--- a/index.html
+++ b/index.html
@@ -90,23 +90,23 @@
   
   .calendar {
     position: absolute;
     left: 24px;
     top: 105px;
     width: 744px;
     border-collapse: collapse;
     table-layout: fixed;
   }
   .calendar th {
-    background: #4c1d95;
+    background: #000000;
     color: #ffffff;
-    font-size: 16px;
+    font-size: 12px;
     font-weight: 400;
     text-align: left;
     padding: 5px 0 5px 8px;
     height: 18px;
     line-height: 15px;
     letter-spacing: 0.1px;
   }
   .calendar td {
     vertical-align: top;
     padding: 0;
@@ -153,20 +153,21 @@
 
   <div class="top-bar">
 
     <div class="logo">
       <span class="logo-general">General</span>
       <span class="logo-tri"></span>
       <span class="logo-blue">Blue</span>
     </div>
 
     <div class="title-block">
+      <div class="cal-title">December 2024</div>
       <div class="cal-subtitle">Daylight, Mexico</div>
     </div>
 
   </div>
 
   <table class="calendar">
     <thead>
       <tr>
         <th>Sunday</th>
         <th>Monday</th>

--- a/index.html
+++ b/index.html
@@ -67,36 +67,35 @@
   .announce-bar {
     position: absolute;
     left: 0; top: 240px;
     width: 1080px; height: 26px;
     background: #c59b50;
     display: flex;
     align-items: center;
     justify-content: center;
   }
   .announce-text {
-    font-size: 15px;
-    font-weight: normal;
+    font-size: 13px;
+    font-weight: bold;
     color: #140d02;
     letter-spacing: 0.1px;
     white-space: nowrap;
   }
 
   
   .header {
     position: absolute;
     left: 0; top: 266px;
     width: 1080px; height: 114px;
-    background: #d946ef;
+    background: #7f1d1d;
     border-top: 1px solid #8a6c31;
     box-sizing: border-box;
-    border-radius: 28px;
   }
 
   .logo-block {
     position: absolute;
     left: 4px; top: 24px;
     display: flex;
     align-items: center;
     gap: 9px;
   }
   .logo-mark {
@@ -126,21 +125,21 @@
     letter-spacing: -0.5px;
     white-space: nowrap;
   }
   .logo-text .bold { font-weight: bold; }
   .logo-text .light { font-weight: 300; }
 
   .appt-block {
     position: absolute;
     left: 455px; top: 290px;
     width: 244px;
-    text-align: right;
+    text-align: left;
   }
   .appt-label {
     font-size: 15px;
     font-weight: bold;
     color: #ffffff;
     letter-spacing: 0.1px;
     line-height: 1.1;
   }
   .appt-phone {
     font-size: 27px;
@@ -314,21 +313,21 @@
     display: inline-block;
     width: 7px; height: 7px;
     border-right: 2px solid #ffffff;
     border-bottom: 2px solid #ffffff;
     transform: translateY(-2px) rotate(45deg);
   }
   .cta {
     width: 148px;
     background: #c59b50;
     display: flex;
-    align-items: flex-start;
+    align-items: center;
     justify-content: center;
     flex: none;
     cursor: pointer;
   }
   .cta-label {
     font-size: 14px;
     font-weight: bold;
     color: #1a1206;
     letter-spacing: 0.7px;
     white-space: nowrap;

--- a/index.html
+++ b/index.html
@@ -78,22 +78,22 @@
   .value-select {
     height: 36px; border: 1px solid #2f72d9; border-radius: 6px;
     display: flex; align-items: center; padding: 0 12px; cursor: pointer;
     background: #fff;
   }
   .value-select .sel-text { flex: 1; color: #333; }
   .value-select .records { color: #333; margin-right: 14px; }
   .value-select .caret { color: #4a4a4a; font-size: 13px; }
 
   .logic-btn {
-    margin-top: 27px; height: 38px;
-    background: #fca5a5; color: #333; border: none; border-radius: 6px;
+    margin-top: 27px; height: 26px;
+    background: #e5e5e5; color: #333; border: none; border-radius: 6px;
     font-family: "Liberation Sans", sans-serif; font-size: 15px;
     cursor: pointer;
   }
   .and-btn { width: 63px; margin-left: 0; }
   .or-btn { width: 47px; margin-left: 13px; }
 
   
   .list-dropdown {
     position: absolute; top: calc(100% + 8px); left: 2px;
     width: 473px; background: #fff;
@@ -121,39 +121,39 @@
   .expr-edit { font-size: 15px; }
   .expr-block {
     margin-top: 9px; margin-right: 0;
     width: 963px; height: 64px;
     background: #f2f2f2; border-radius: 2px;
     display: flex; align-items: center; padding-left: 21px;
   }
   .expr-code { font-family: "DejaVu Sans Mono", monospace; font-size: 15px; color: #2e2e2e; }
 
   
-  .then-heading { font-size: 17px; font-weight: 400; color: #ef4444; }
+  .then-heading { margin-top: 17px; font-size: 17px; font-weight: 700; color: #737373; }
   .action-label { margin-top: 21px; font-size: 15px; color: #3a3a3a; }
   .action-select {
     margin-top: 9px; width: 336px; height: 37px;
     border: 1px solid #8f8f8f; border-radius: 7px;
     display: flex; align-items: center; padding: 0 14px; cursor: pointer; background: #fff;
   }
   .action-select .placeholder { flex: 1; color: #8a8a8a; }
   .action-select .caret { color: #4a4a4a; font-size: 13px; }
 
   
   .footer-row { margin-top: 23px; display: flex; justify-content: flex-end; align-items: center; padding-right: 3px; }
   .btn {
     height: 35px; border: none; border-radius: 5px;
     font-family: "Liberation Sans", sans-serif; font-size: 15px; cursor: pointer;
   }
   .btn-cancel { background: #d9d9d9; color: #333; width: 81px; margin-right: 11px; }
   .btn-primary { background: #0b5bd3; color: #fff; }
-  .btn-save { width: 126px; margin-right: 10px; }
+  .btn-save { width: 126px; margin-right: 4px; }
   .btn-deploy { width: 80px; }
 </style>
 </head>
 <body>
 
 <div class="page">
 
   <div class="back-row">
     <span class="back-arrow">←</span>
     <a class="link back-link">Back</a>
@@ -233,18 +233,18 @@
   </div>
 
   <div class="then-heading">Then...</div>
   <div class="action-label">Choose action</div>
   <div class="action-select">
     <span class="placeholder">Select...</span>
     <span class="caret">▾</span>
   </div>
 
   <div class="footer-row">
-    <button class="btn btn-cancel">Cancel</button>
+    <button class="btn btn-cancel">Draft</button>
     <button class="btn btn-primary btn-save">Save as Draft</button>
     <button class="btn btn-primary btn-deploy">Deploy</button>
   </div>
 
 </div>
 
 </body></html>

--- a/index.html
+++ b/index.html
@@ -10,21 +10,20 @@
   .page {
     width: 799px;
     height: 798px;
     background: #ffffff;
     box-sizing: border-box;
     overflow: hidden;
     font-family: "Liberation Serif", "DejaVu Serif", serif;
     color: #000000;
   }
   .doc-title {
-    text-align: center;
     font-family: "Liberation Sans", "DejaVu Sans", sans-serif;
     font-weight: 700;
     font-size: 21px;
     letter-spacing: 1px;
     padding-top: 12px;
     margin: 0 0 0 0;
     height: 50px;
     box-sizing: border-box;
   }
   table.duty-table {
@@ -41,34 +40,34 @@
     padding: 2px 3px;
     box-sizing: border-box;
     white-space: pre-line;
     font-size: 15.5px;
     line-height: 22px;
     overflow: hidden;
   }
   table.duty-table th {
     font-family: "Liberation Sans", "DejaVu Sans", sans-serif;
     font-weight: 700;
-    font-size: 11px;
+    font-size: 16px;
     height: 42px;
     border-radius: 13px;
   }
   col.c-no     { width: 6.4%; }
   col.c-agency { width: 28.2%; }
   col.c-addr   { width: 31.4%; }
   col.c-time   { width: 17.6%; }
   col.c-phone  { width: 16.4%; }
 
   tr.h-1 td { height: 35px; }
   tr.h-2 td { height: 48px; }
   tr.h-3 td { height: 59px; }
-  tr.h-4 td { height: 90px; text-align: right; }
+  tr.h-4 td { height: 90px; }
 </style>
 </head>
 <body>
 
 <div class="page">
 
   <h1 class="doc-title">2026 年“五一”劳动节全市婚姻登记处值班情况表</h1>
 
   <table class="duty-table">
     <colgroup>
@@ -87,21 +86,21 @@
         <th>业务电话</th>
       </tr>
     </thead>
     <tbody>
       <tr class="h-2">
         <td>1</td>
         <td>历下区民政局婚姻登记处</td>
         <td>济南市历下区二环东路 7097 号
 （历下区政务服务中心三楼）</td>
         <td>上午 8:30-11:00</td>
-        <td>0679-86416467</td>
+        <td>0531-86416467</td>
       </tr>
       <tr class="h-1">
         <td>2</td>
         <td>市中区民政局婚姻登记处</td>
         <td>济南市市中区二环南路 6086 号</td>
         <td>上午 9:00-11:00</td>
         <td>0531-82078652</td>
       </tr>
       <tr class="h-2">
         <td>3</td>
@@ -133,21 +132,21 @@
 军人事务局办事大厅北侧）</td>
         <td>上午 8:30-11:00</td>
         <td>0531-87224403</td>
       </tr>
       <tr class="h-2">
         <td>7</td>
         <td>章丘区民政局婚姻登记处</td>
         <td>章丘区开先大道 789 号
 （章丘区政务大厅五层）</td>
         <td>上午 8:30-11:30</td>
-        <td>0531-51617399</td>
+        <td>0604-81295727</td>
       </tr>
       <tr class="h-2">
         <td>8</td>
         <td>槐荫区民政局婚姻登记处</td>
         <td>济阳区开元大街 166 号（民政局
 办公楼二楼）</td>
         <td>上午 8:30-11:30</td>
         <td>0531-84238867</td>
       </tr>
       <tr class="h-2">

----------

__Exercise description__.
Taking the line with "border-radius: 13px;" as the start and the last line of the data above as the end, write out those two lines and every line between them exactly, and only those.

__Output for this exercise__.
     border-radius: 13px;
   }
   col.c-no     { width: 6.4%; }
   col.c-agency { width: 28.2%; }
   col.c-addr   { width: 31.4%; }
   col.c-time   { width: 17.6%; }
   col.c-phone  { width: 16.4%; }
 
   tr.h-1 td { height: 35px; }
   tr.h-2 td { height: 48px; }
   tr.h-3 td { height: 59px; }
-  tr.h-4 td { height: 90px; text-align: right; }
+  tr.h-4 td { height: 90px; }
 </style>
 </head>
 <body>
 
 <div class="page">
 
   <h1 class="doc-title">2026 年“五一”劳动节全市婚姻登记处值班情况表</h1>
 
   <table class="duty-table">
     <colgroup>
@@ -87,21 +86,21 @@
         <th>业务电话</th>
       </tr>
     </thead>
     <tbody>
       <tr class="h-2">
         <td>1</td>
         <td>历下区民政局婚姻登记处</td>
         <td>济南市历下区二环东路 7097 号
 （历下区政务服务中心三楼）</td>
         <td>上午 8:30-11:00</td>
-        <td>0679-86416467</td>
+        <td>0531-86416467</td>
       </tr>
       <tr class="h-1">
         <td>2</td>
         <td>市中区民政局婚姻登记处</td>
         <td>济南市市中区二环南路 6086 号</td>
         <td>上午 9:00-11:00</td>
         <td>0531-82078652</td>
       </tr>
       <tr class="h-2">
         <td>3</td>
@@ -133,21 +132,21 @@
 军人事务局办事大厅北侧）</td>
         <td>上午 8:30-11:00</td>
         <td>0531-87224403</td>
       </tr>
       <tr class="h-2">
         <td>7</td>
         <td>章丘区民政局婚姻登记处</td>
         <td>章丘区开先大道 789 号
 （章丘区政务大厅五层）</td>
         <td>上午 8:30-11:30</td>
-        <td>0531-51617399</td>
+        <td>0604-81295727</td>
       </tr>
       <tr class="h-2">
         <td>8</td>
         <td>槐荫区民政局婚姻登记处</td>
         <td>济阳区开元大街 166 号（民政局
 办公楼二楼）</td>
         <td>上午 8:30-11:30</td>
         <td>0531-84238867</td>
       </tr>
       <tr class="h-2">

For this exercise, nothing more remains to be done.